At least 50 dead after Aleppo air raids

At least 50 dead after Aleppo air raids
The death toll from this week's Syrian regime airstrikes on Aleppo's civilian neighbourhoods has risen to more than 50 people after dozens of wounded people died in hospitals overnight.
2 min read
18 September, 2015

The death toll in this week's regime air raids on the Syrian city of Aleppo has risen to more than 50, after dozens of those wounded in the attacks died in city and field hospitals overnight.

One of the doctors working in the city, Baraa Abul Majd, said the number was expected to rise further throughout Friday, due to the number of people who had sustained critical injuries in the abdomen, chest and head.

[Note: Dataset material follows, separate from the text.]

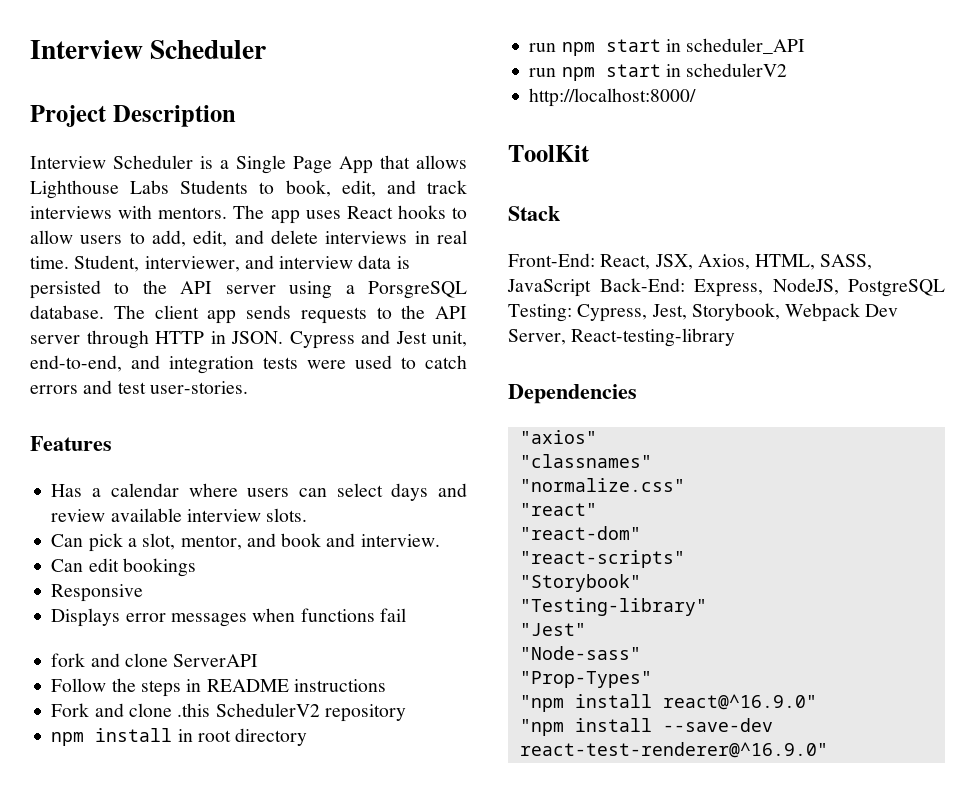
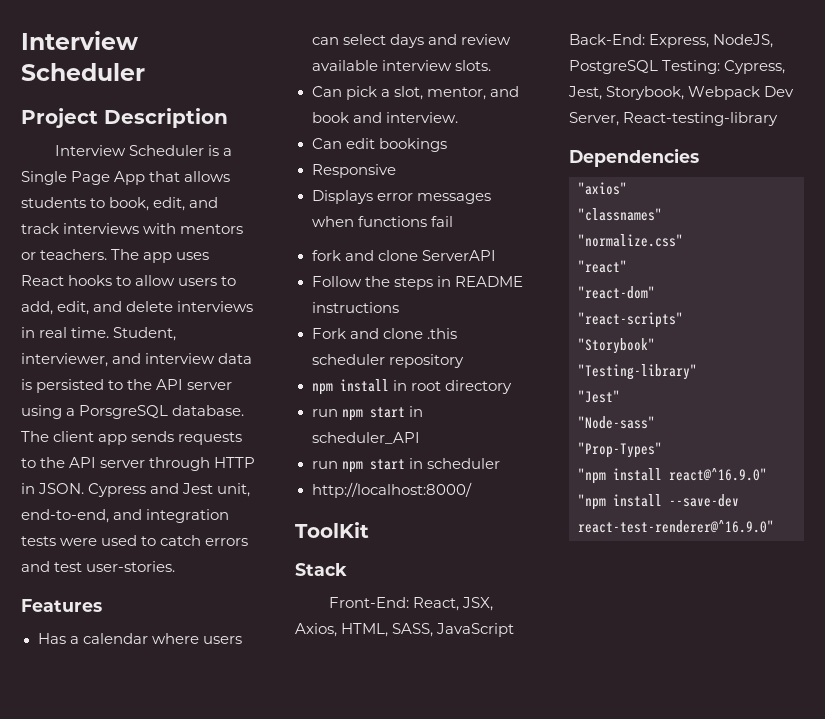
[30,180,249,199] Lighthouse Labs Students -> [21,197,86,208] students
[158,207,228,219] mentors. -> [180,224,244,234] [21,249,108,260] mentors or teachers.
[215,703,320,717] SchedulerV2 -> [311,354,385,365] scheduler
[686,63,788,77] schedulerV2 -> [426,458,500,469] scheduler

Abul Majd said that the injuries point to the Syrian regime aircraft's use of a new type of "vacuum" missile, as the majority of those injured had internal bleeding in the brain or laceration in the lung tissues and tears to internal organs.

These injuries, he said, required urgent surgery to stop internal bleeding, but the very limited medical capabilities in Aleppo and its surrounding countryside have led to a high fatality rate.

The Syrian Civil Defence group that operates in areas controlled by the opposition in Aleppo said that an airstrike on a residential building near the Abdul-Qadir al-Jilani mosque in the Saliheen neighbourhood in eastern Aleppo killed five civilians and wounded ten others with varying degrees of severity.

The death toll from a civilian apartment building targeted in Sid al-Lawz Street, including a market in the Sha'ar neighbourhood, has risen to 15 people. Civil Defence teams continue to pull people out from under the rubble there.

In the Sha'ar neighbourhood, a further five people were killed and dozens injured when Nour al-Shuhada mosque was targeted, according to medical sources.

Seven people were killed and more than 10 injured in Syrian regime airstrikes on a residential apartment in the Kalasa neighbourhood of central Aleppo.

Syrian activists also counted nine civilian casualties - five women, two men and two children - after an air raid on the Tel as-Sawda area of central Aleppo.